含雪泰然受了这奉承,接过茶盏,姿态刻意模仿着春霭平日的雍容做派,轻轻呷了一口,随即拿腔作调地颔首:
“嗯,这茶尚可入口,日后若得好的,送些到我下处。” 俨然已是主事姑姑的姿态。
绘芳脸上的笑容愈发灿烂,连声应承:“姐姐放心,有好东西,定是紧着姐姐先尝。”
含雪放下茶盏,目光似笑非笑地从绘芳那张期盼的脸上扫过,旋即转向角落里的令窈:
“戴佳氏,明日起,原先归我料理的那份乾清宫奉茶送饮的差事,便由你来顶替。”
绘芳整个人僵在原地,脸上那瞬间砌好的恭维笑容如同风化的石灰墙皮,寸寸皲裂剥落,露出底下惨白。

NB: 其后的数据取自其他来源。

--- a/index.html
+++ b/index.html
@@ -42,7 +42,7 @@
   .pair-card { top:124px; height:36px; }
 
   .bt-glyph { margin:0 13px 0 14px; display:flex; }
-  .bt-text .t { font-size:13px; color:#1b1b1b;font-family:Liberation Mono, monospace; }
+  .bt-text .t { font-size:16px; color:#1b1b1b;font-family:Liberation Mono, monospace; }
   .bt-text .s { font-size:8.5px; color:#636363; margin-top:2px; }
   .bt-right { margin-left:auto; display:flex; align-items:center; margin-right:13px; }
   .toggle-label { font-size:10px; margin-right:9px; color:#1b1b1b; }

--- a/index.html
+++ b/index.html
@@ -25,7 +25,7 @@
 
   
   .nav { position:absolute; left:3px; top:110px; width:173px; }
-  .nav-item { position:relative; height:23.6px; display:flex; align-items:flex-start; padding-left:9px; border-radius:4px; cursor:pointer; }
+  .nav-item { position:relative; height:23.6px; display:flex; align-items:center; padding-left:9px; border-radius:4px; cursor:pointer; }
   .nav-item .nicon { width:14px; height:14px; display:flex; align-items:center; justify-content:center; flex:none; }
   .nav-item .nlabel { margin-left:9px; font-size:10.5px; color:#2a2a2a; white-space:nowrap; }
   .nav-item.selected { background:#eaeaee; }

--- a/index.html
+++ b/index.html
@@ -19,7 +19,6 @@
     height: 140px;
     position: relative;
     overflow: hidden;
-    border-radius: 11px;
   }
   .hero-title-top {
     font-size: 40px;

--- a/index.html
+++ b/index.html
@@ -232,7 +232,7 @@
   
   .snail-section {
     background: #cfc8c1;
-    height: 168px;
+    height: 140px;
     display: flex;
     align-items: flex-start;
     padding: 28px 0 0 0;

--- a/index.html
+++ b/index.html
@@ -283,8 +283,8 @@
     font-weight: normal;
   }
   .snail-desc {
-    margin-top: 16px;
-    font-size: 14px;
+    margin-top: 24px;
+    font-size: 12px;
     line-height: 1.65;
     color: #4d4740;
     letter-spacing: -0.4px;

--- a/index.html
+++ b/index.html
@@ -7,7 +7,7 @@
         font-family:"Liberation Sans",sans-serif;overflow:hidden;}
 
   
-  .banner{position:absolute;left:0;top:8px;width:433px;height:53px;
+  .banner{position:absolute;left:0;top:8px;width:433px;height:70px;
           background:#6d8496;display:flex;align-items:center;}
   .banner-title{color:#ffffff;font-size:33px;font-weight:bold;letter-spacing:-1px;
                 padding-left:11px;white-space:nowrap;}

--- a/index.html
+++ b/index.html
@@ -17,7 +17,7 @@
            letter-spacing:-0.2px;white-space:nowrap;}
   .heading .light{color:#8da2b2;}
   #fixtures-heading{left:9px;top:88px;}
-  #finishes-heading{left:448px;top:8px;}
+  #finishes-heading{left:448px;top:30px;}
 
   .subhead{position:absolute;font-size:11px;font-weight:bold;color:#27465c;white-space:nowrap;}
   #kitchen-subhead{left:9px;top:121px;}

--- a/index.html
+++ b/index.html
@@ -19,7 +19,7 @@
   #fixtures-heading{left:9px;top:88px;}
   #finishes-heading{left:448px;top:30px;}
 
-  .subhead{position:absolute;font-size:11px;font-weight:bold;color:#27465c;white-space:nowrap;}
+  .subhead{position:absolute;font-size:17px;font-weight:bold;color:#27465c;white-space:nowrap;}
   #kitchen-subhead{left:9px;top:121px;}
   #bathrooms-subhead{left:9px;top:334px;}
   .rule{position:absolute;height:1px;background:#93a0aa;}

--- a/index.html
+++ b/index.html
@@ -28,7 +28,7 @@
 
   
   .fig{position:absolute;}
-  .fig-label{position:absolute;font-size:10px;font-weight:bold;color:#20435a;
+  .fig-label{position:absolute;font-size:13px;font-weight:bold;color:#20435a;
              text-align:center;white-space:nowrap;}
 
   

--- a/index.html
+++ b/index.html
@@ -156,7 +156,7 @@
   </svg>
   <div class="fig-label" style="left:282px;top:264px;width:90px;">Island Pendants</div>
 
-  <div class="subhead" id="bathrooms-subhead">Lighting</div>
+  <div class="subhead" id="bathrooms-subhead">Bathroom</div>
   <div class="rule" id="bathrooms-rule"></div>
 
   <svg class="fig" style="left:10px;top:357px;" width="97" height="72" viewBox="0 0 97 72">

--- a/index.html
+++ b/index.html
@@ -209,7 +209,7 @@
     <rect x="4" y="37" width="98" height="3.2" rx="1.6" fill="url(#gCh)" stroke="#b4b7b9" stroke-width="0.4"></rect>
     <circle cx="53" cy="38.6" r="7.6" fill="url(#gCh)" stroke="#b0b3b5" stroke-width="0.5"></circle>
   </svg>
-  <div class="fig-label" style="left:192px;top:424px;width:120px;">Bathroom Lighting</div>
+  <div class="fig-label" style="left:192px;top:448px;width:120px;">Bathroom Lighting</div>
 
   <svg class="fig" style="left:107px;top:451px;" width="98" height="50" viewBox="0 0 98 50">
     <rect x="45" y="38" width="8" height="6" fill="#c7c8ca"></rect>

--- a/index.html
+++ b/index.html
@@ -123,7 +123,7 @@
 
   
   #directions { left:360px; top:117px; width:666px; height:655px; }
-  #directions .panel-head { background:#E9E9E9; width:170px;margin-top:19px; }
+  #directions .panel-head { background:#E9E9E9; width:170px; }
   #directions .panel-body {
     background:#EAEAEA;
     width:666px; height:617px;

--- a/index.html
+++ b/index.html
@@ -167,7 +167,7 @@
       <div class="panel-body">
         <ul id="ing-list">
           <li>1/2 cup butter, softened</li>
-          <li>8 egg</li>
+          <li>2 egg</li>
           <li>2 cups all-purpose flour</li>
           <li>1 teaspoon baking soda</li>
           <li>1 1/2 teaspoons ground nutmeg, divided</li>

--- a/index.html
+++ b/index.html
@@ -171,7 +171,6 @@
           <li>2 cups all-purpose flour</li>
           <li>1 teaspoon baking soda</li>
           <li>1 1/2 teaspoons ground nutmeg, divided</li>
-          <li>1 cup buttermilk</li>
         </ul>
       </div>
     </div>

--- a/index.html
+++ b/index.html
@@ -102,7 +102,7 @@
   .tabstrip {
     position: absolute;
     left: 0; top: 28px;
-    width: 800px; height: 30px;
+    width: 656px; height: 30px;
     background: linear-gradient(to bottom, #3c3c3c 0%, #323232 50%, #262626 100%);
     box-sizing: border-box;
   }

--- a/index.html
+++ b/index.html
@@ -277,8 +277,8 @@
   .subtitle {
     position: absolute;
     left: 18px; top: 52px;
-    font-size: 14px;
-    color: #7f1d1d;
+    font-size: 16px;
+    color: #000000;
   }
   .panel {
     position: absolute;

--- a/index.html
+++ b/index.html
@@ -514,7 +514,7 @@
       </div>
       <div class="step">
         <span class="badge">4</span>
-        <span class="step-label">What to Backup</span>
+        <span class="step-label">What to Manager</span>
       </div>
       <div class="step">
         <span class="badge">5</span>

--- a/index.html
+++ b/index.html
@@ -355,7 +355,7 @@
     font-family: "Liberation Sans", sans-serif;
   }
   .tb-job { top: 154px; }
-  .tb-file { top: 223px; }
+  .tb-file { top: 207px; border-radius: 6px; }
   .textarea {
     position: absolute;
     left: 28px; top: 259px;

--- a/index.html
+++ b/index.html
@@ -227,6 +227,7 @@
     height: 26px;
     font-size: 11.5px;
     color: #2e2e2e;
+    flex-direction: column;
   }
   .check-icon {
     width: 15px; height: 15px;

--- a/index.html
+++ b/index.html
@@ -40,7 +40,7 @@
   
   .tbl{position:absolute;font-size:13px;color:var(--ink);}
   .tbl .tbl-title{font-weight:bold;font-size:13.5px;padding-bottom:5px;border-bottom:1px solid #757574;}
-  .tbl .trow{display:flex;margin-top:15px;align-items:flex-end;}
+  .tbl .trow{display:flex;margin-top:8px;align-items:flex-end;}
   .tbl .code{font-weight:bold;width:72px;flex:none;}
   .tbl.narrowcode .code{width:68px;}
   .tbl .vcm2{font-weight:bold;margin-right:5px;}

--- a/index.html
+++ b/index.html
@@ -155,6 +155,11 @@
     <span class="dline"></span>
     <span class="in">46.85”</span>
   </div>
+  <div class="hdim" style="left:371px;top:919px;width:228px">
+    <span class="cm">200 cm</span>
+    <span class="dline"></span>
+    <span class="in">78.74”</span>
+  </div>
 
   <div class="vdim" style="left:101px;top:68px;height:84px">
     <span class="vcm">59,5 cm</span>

含雪对她的剧烈反应毫不意外,唇角勾起一抹极尽讽刺的弧度。
“绘芳妹妹,你该不会以为御前奉茶那份体面活儿,还能落到你一个有过‘御前失仪’前科的人头上吧?”
绘芳如遭雷击,血色从她的双颊与嘴唇迅速褪得干干净净,羞愤欲死。
令窈此时倒有几分明白了。这就是昨夜乾清宫君王口中那句“到御前来伺候”的真实所指。
并非要她侍奉近前,而是接管了含雪留下往来传递茶饮点心的“外路”差事,只需送至乾清宫门,自有殿内太监接手,她连殿门都无需迈进。
这简直是意料之外的最好安排。
相较于那御前近侍步步雷池的处境,这份只需依礼行走、谨慎传物的差事,简直是置身于风平浪静的港湾。
在春霭和承露的事情之下,含雪上位之中,她这么一个小小的升迁就无足轻重了,比骤然调往御前好多了。